When I perform an action motivated by greed, it plants a 'seed' in the series of dharmas [phenomena] that is my mind. Such a seed is not a thing in itself - a dharma but merely the modification or 'perfuming' of the subsequent flow of dharmas consequent upon the action. In the course of time this modification matures and issues in a particular result, in the same way as a seed does not produce its fruit immediately, but only after the 'modifications' of the shoot, stem, leaf, and flower.

The Sautrantika school held such a theory as did the Mahasamghikas and the early Mahasisakas. The Sautrantika Sthavira Srilata held a conception of "subsidiary element" (anudhatu or *purvanudhatu) which also corresponds to this theory of seeds. The seed theory was defended by the Buddhist philosopher Vasubandhu in his Abhidharmakosha who mentions that is the view of the “old teachers” (purvacarya). It is also present in the Viniscayasamgrahani of the Yogacarabhumi. In the Bashyam Vasubandhu connects the Sautrantika theory of seeds with the notion of the latent defilements or anusaya:

The Sautrantikas define anusayas as kleshas in the state of seeds and say that they are not separate dravyas (substances). Anusayas are dormant, i.e., not actualized, while paryavasthanas (active defilements) are awakened.
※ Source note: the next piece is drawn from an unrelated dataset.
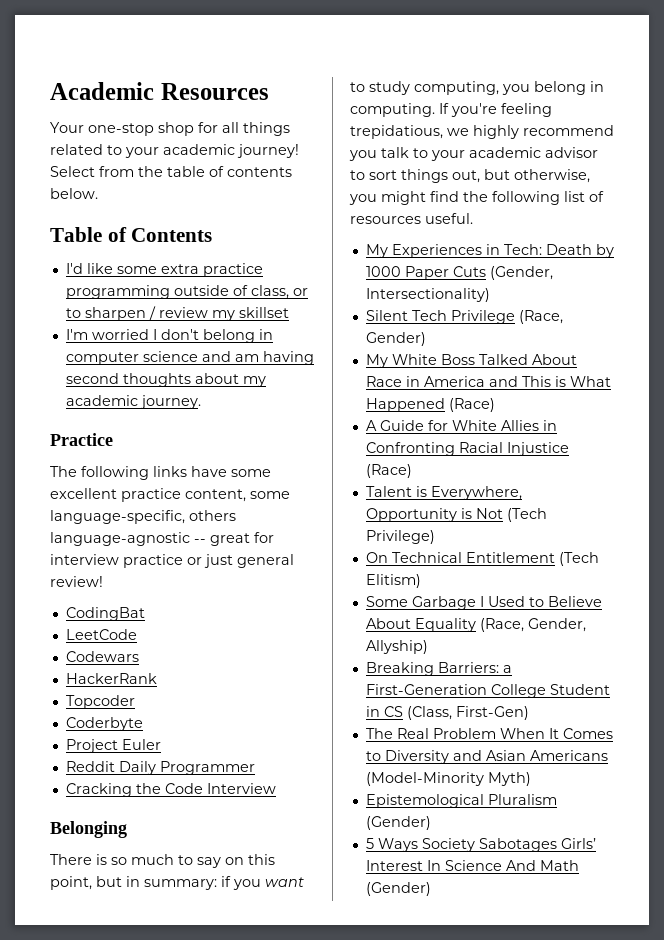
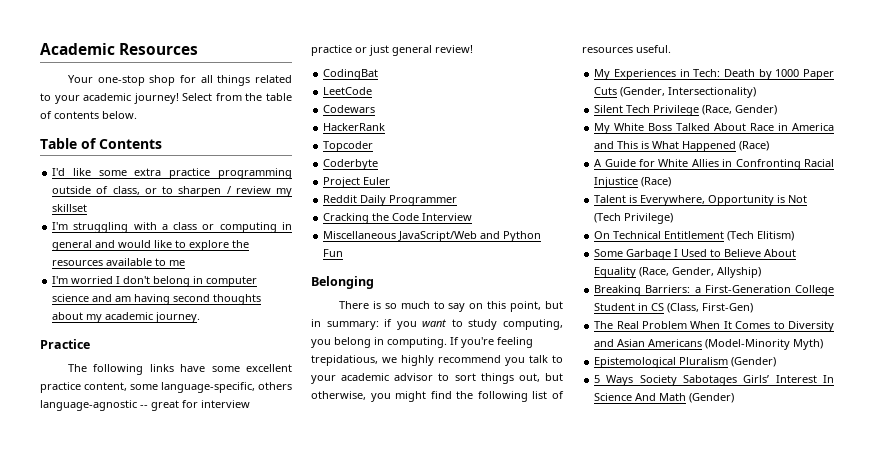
(289, 312) none -> [52,222,292,233] [52,240,250,251] [52,258,186,266] // I'm struggling with a class or computing in general and would like to explore the resources available to me
(276, 788) none -> [323,231,542,242] [323,249,344,257] // Miscellaneous JavaScript/Web and Python Fun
Likewise, the Nyayanusara of Sanghabhadra states that the theory had different terms to refer to "seeds":

There are certain masters who give different names to these seeds, each according to his own understanding. Some call them subsidiary elements (anudhatu), others call them impressions (vasana); still others call them capability (samarthya), non-disappearance (avipranasa), or accumulation (upacaya).

The theory is considerably extended in the Consciousness-only teachings of the Yogacara school of Buddhism. According to this theory, all experiences and actions produce bīja as impressions, stored in the alaya (storehouse) consciousness. The external world is produced when the seeds "perfume" this consciousness.

==As mantras==

In Vajrayana Buddhism and Hinduism, the term bīja is used for mystical "seed syllables" contained within mantras or standalone seed syllable mantras (bijamantra). These seeds do not have specific linguistic meaning nor are they name mantras, but they may stand for specific principles, deities, powers, or ideas.

The best-known bīja syllable is Om, first found in the Hindu scriptures the Upanishads. In Buddhism, the most important seed syllable is the letter A bija.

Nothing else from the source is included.